→ **Exercise details**
In the entries below, find the line with "top: 94px ->" and print exactly every line from there up to and including the line with "html: <span>Founder Effect</span>", with no other lines.

Start of Source material

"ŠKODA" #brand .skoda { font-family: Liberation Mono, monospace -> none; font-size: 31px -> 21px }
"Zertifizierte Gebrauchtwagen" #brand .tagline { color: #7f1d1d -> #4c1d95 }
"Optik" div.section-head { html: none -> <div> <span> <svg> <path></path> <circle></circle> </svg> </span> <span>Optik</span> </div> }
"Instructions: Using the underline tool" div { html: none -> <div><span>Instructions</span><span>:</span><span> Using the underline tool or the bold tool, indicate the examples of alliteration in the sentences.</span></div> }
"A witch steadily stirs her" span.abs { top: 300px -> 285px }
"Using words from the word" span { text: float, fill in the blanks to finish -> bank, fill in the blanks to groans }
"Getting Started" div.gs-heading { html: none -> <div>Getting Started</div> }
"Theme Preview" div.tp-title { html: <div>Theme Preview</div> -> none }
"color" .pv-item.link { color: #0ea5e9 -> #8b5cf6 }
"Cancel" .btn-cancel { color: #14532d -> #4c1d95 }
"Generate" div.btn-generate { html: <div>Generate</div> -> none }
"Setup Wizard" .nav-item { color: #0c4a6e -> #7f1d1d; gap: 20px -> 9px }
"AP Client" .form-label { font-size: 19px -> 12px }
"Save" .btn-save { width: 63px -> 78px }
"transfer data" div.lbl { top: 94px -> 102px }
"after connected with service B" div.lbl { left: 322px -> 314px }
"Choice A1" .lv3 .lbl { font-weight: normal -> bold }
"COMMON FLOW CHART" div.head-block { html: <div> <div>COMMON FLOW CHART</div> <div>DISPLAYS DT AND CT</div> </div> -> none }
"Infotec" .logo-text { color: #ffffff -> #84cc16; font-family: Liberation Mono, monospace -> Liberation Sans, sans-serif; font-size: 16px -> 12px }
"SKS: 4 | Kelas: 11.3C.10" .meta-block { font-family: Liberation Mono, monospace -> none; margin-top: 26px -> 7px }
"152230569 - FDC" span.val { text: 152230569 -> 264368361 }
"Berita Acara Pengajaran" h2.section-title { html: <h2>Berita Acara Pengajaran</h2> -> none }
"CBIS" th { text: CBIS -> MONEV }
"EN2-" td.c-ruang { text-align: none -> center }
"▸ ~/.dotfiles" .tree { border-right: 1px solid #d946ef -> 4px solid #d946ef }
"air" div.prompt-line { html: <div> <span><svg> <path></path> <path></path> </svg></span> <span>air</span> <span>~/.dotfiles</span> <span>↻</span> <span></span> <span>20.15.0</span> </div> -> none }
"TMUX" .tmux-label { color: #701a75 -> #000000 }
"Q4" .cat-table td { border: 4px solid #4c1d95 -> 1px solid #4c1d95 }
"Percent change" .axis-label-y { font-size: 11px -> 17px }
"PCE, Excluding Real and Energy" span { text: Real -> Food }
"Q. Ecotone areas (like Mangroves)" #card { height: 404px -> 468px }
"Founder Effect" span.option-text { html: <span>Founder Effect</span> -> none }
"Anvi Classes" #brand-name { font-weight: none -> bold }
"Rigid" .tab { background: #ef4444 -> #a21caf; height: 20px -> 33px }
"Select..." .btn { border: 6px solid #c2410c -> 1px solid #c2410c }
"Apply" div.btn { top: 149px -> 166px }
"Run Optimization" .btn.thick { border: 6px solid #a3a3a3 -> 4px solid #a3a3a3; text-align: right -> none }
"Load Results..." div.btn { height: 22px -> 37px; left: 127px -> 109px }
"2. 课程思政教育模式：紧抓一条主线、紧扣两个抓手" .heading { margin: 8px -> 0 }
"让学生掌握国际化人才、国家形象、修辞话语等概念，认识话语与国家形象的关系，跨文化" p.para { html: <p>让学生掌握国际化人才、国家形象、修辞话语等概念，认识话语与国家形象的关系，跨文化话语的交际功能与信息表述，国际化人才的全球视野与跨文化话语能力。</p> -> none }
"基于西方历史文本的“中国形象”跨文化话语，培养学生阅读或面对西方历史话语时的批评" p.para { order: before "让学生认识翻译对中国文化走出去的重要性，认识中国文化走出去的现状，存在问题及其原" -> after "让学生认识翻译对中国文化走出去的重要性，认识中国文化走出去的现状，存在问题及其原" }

End of Source material

→ **Exercise answer**
"transfer data" div.lbl { top: 94px -> 102px }
"after connected with service B" div.lbl { left: 322px -> 314px }
"Choice A1" .lv3 .lbl { font-weight: normal -> bold }
"COMMON FLOW CHART" div.head-block { html: <div> <div>COMMON FLOW CHART</div> <div>DISPLAYS DT AND CT</div> </div> -> none }
"Infotec" .logo-text { color: #ffffff -> #84cc16; font-family: Liberation Mono, monospace -> Liberation Sans, sans-serif; font-size: 16px -> 12px }
"SKS: 4 | Kelas: 11.3C.10" .meta-block { font-family: Liberation Mono, monospace -> none; margin-top: 26px -> 7px }
"152230569 - FDC" span.val { text: 152230569 -> 264368361 }
"Berita Acara Pengajaran" h2.section-title { html: <h2>Berita Acara Pengajaran</h2> -> none }
"CBIS" th { text: CBIS -> MONEV }
"EN2-" td.c-ruang { text-align: none -> center }
"▸ ~/.dotfiles" .tree { border-right: 1px solid #d946ef -> 4px solid #d946ef }
"air" div.prompt-line { html: <div> <span><svg> <path></path> <path></path> </svg></span> <span>air</span> <span>~/.dotfiles</span> <span>↻</span> <span></span> <span>20.15.0</span> </div> -> none }
"TMUX" .tmux-label { color: #701a75 -> #000000 }
"Q4" .cat-table td { border: 4px solid #4c1d95 -> 1px solid #4c1d95 }
"Percent change" .axis-label-y { font-size: 11px -> 17px }
"PCE, Excluding Real and Energy" span { text: Real -> Food }
"Q. Ecotone areas (like Mangroves)" #card { height: 404px -> 468px }
"Founder Effect" span.option-text { html: <span>Founder Effect</span> -> none }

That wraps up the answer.